Final Fight is among the most known beat 'em up games in history. It was developed by Capcom originally in 1989 for the arcades and two years later it was converted to several 16/8bits home-computers and consoles.
Review
STORY / GAMEPLAY The game is set in an American fictional place called Metro City and the story revolves around the kidnapping of the newly-elected Mayor's daughter, Jessica, by a dominant street gang named "Mad Gear"! The gang's members want to take control of the city, so they kidnap the girl to blackmail the Mayor. Mike Haggar (the Mayor), is a former pro wrestler and he refuses without any question to give in to the gang's demands! So he decides to set out to rescue his daughter with the help of her boyfriend, a black belt martial artist named Cody and his friend, a modern-day Bushin Ninja named Guy. At the game's main menu, you can choose one among those three different characters, each with his own pros and cons. Also, the game can be played in two-players mode (like Golden Axe and Double Dragon), which adds more fun! Your main goal is to beat the hell out of every enemy character that appears on screen aiming to stop you, until you finally reach the end of the stage and confront a stronger (and much bigger) boss fighter! Once that boss is knocked out, you will automatically move on to the next stage. Final Fight is a nice beat 'em up game, until the moment you realize that nothing new is going to happen (pretty usual for almost all games of its genre). The fighting moves are rather limited and each major villain can be beaten by using a specific technique! The gameplay is getting gradually tougher, much like the Double Dragon series, but sometimes it might get in your nerves and make you quit! After all, this is a beat 'em up game, so it shouldn't be a "piece of cake" for any player!

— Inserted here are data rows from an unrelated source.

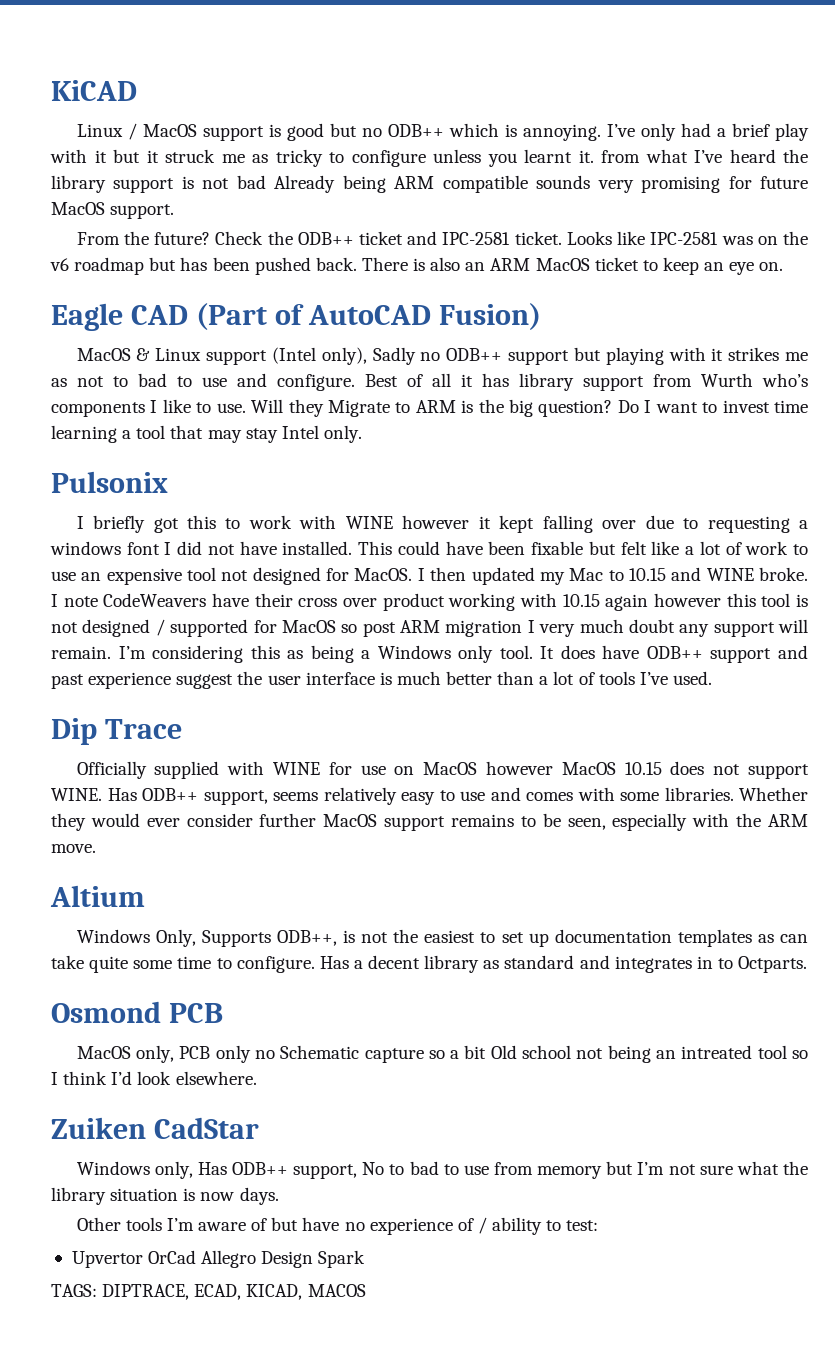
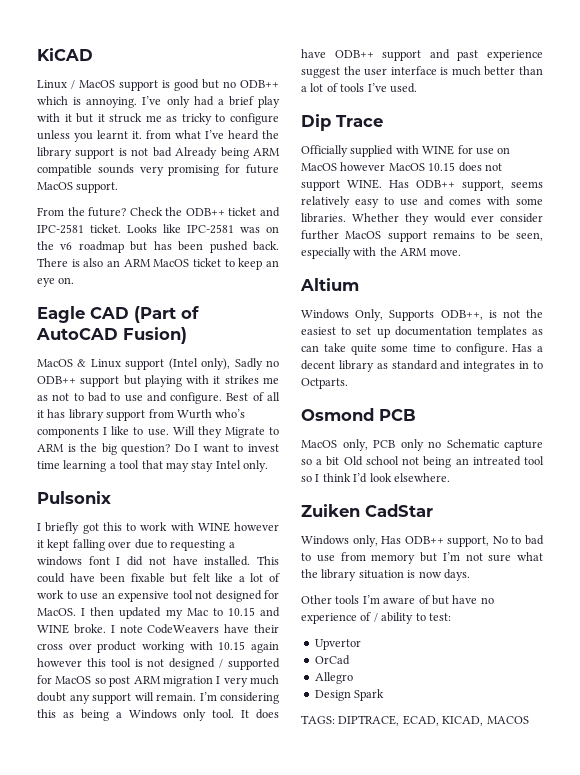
- Upvertor OrCad Allegro Design Spark
+ Upvertor
+ OrCad
+ Allegro
+ Design Spark

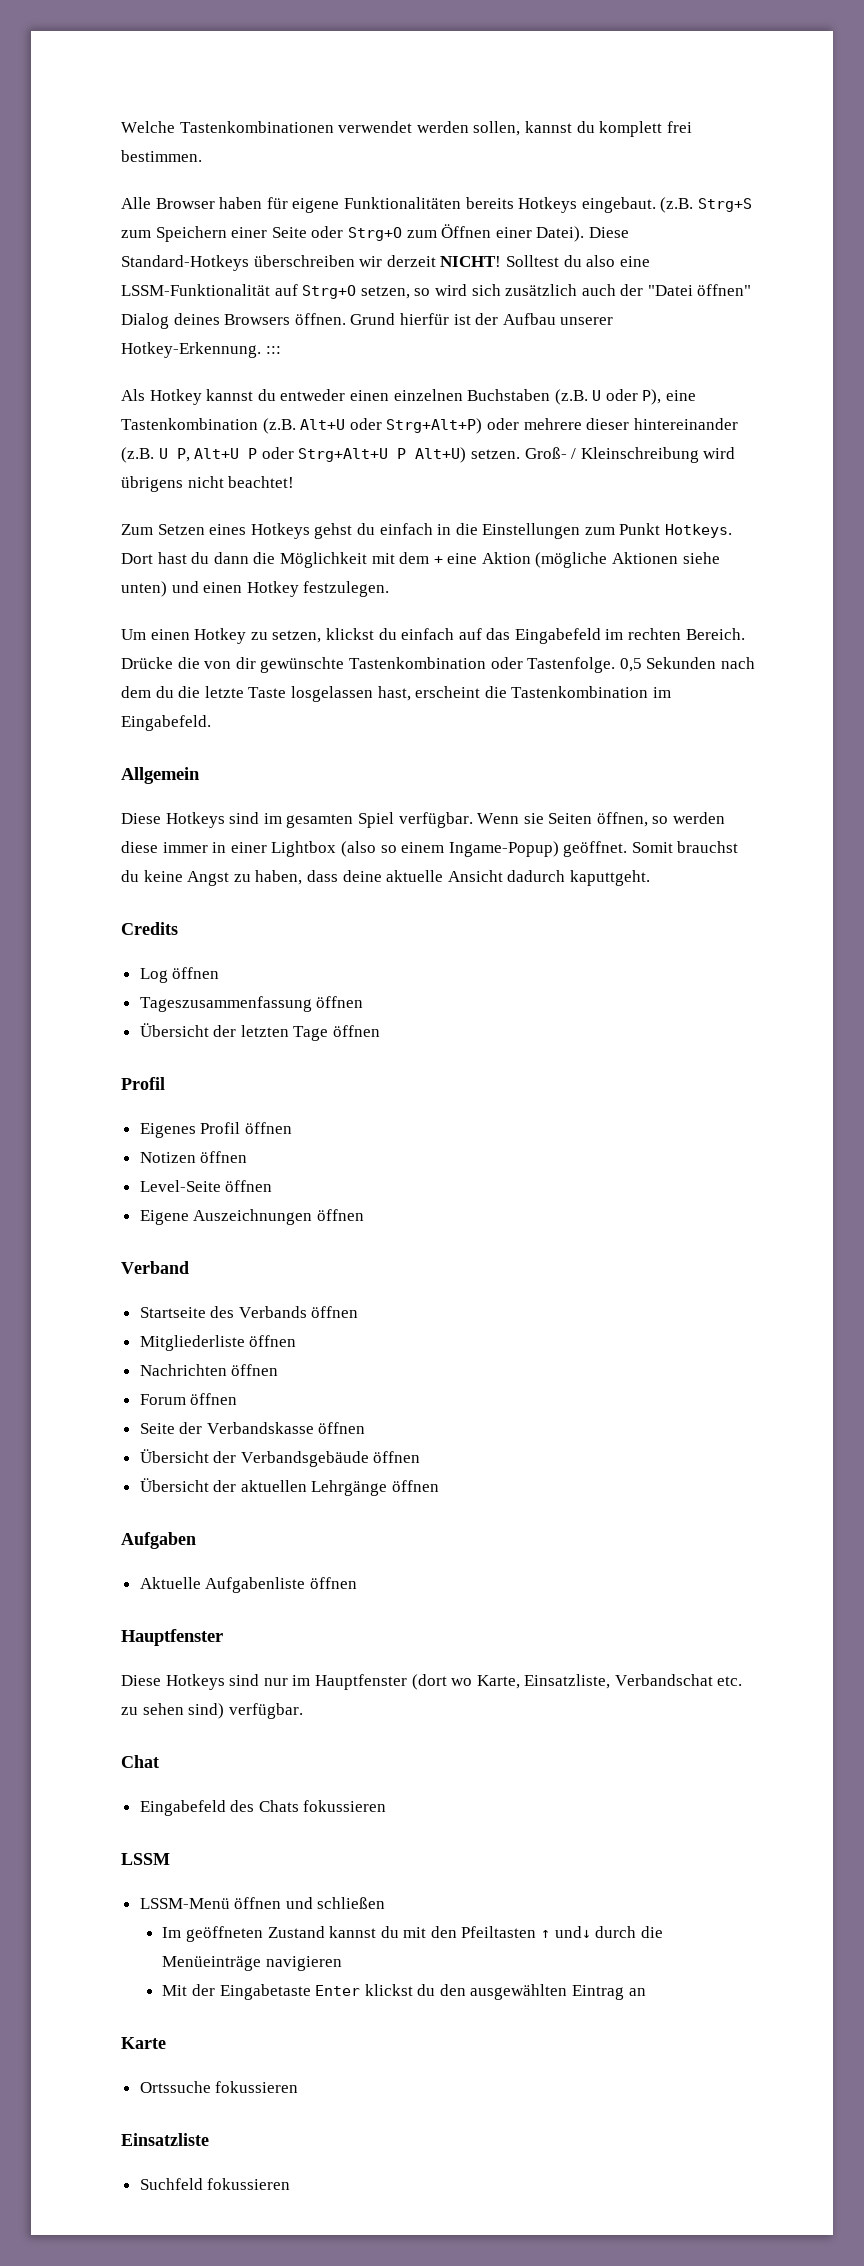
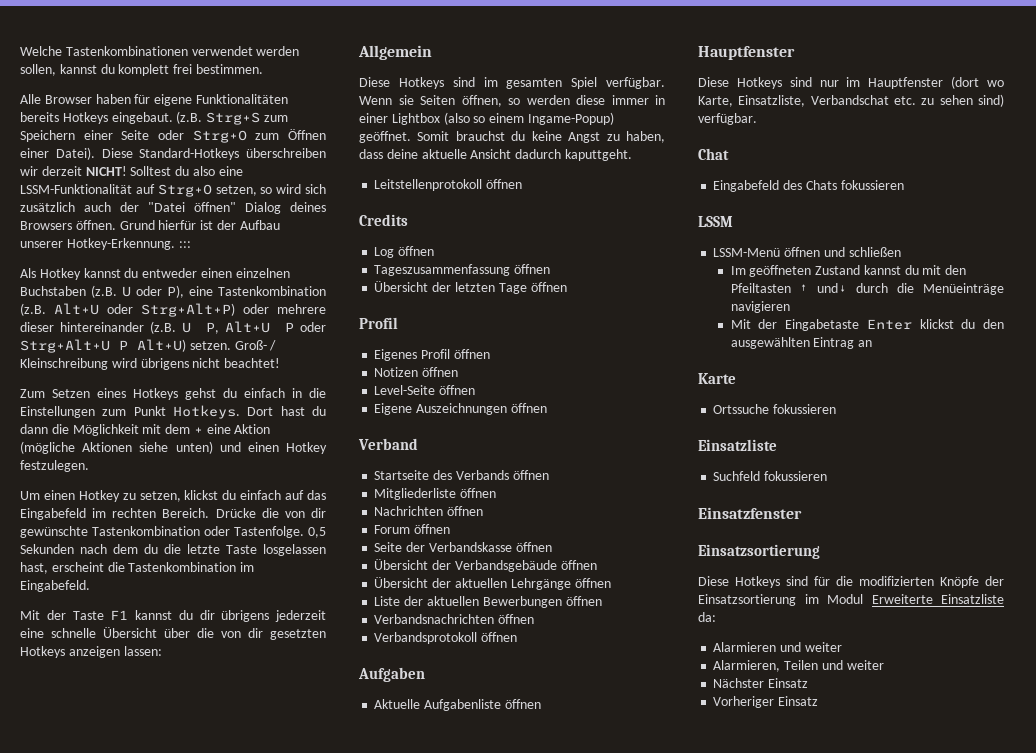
+ Mit der Taste F1 kannst du dir übrigens jederzeit eine schnelle Übersicht über die von dir gesetzten Hotkeys anzeigen lassen:
+ Leitstellenprotokoll öffnen
+ Liste der aktuellen Bewerbungen öffnen
+ Verbandsnachrichten öffnen
+ Verbandsprotokoll öffnen
+ Einsatzfenster
+ Einsatzsortierung
+ Diese Hotkeys sind für die modifizierten Knöpfe der Einsatzsortierung im Modul Erweiterte Einsatzliste da:
+ Alarmieren und weiter
+ Alarmieren, Teilen und weiter
+ Nächster Einsatz
+ Vorheriger Einsatz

GRAPHICS / SOUND The Atari ST conversion has fine graphics that look pretty much identical to the Amiga ('cause the latter less than 32 colors on screen and that's why the game even looks inferior compared to the original arcade and the Sharp X68000). The main details, like the huge characters and the backgrounds are also present on the ST conversion. The sprites animation and screen scrolling suffers a lot and this makes the game almost unplayable at times (even on the STE hardware, the game is not as smooth as it should be). The crappy background scrolling really makes you feel dizzy! Anything more than just your character and a couple of thugs will result in a frustrating slowdown and will make the game very jerky and more difficult to complete! The intro music is fine on the ST but the in-game sound is poor and gives you the option to only choose either sound effects or music only (which gets repetitive). Also, the ST sound effects are not sampled as on the other 16bit conversions.
CPU: Motorola 68000 16/32bit at 8mhz. 16 bit data bus/32 bit internal/24-bit address bus. MEMORY: RAM 512KB (1MB for the 1040ST models) / ROM 192KB GRAPHICS: Digital-to-Analog Converter of 3-bits, eight levels per RGB channel, featuring a 9-bit RGB palette (512 colors), 320x200 (16 color), 640x200 (4 color), 640x400 (monochrome). With special programming techniques could display 512 colors on screen in static images. SOUND: Yamaha YM2149F PSG "Programmable Sound Generator" chip provided 3-voice sound synthesis, plus 1-voice white noise mono PSG. It also has two MIDI ports, and support mixed YM2149 sfx and MIDI music in gaming (there are several games supported this).